* _What is being asked_
Repeat the data exactly, leaving out any image.

[Web page revision data]
* * * *
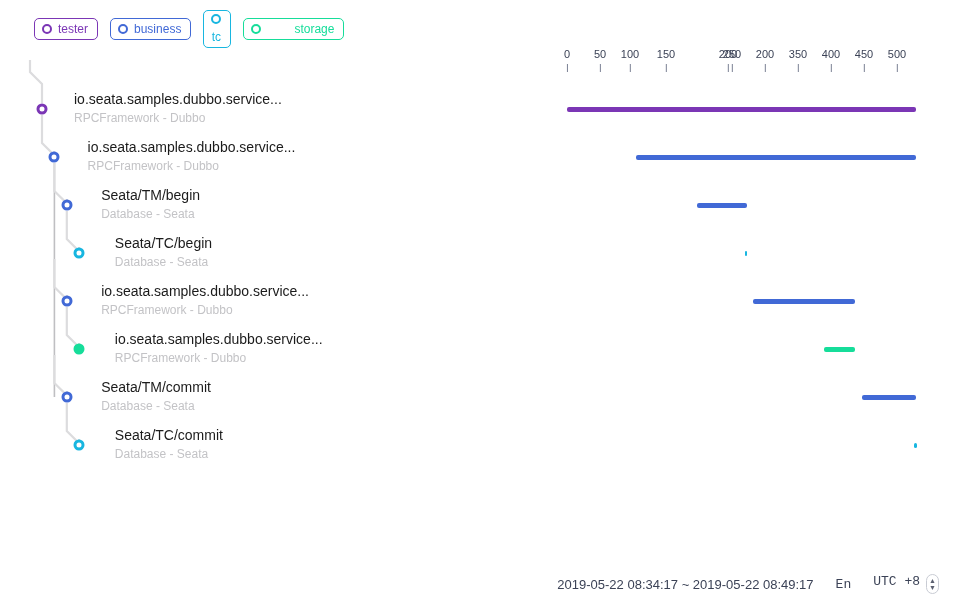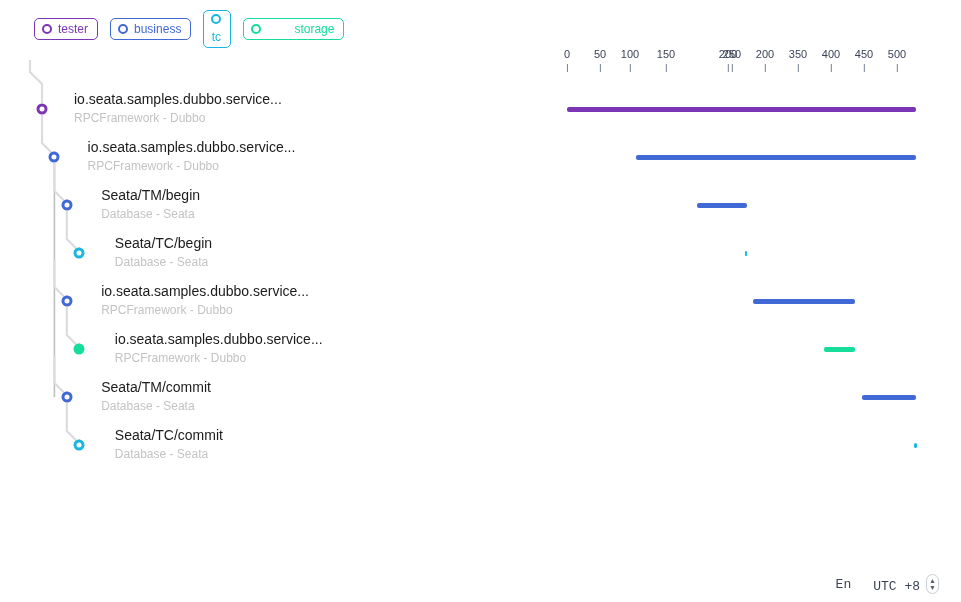"2019-05-22 08:34:17 ~ 2019-05-22" span.fitem { html: none -> <span>2019-05-22 08:34:17 ~ 2019-05-22 08:49:17</span> }
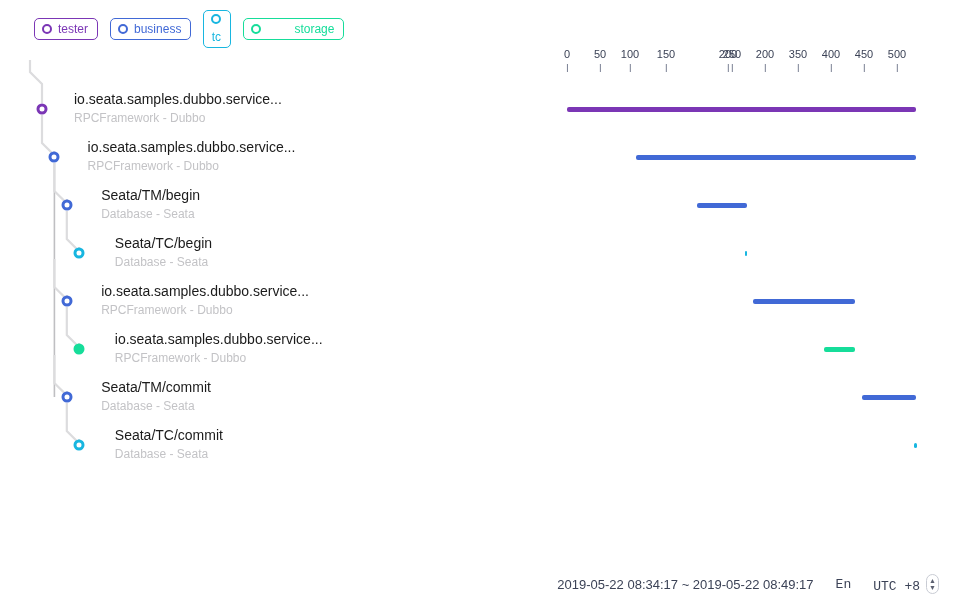"UTC +8" .tzwrap { align-items: flex-end -> flex-start }
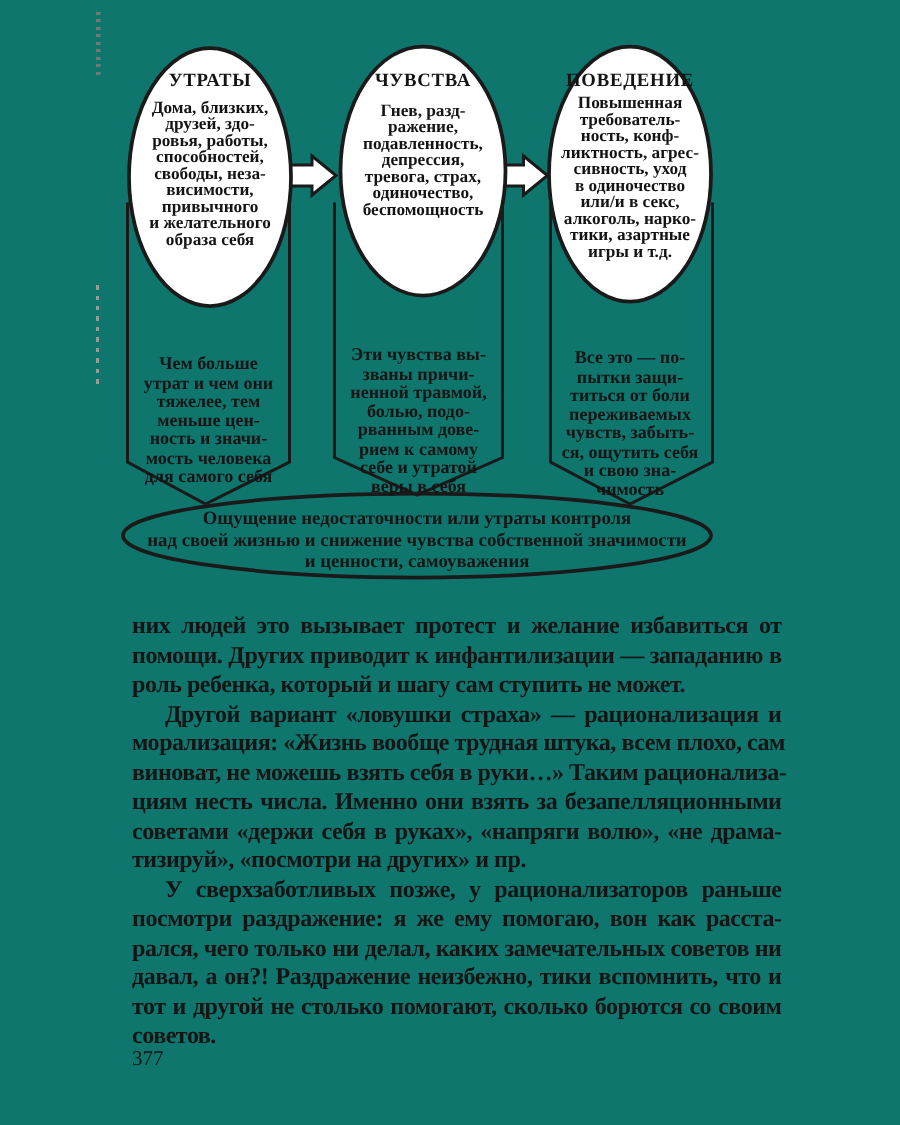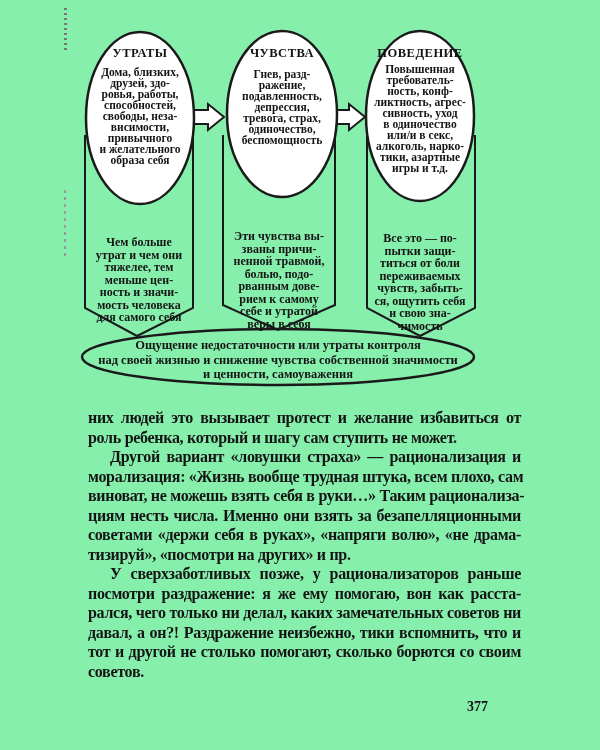"УТРАТЫ" .page { background: #86efac -> #0f766e }
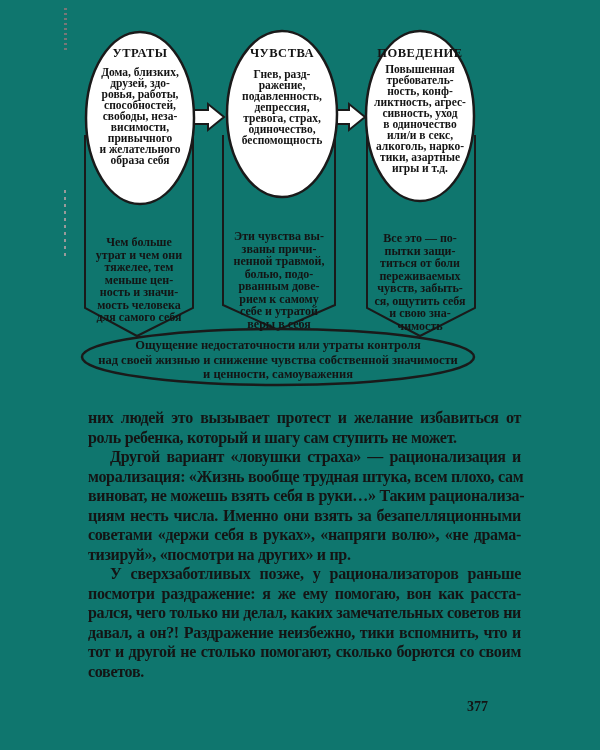"помощи. Других приводит к инфантилизации" div.jl { html: none -> <div>помощи. Других приводит к инфантилизации — западанию в</div> }
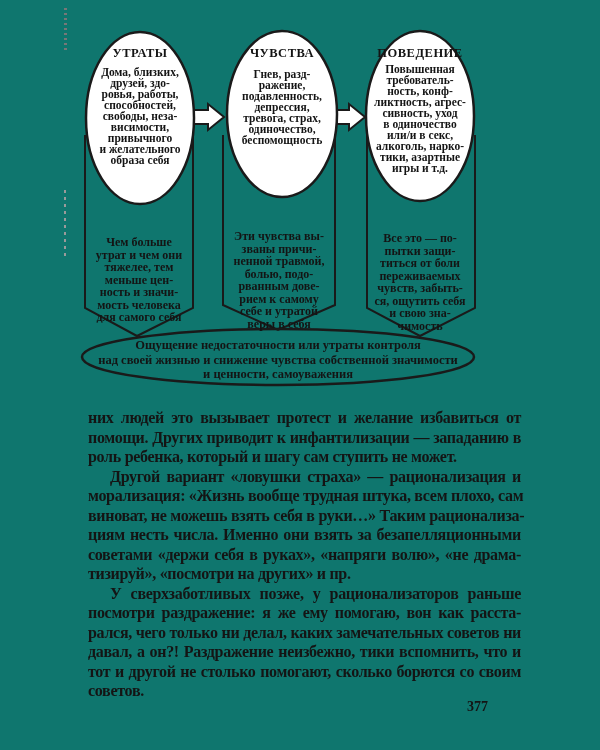"377" .page-number { font-weight: bold -> normal; text-align: right -> left }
* * * *
* _Answer space_
"2019-05-22 08:34:17 ~ 2019-05-22" span.fitem { html: none -> <span>2019-05-22 08:34:17 ~ 2019-05-22 08:49:17</span> }
"UTC +8" .tzwrap { align-items: flex-end -> flex-start }
"УТРАТЫ" .page { background: #86efac -> #0f766e }
"помощи. Других приводит к инфантилизации" div.jl { html: none -> <div>помощи. Других приводит к инфантилизации — западанию в</div> }
"377" .page-number { font-weight: bold -> normal; text-align: right -> left }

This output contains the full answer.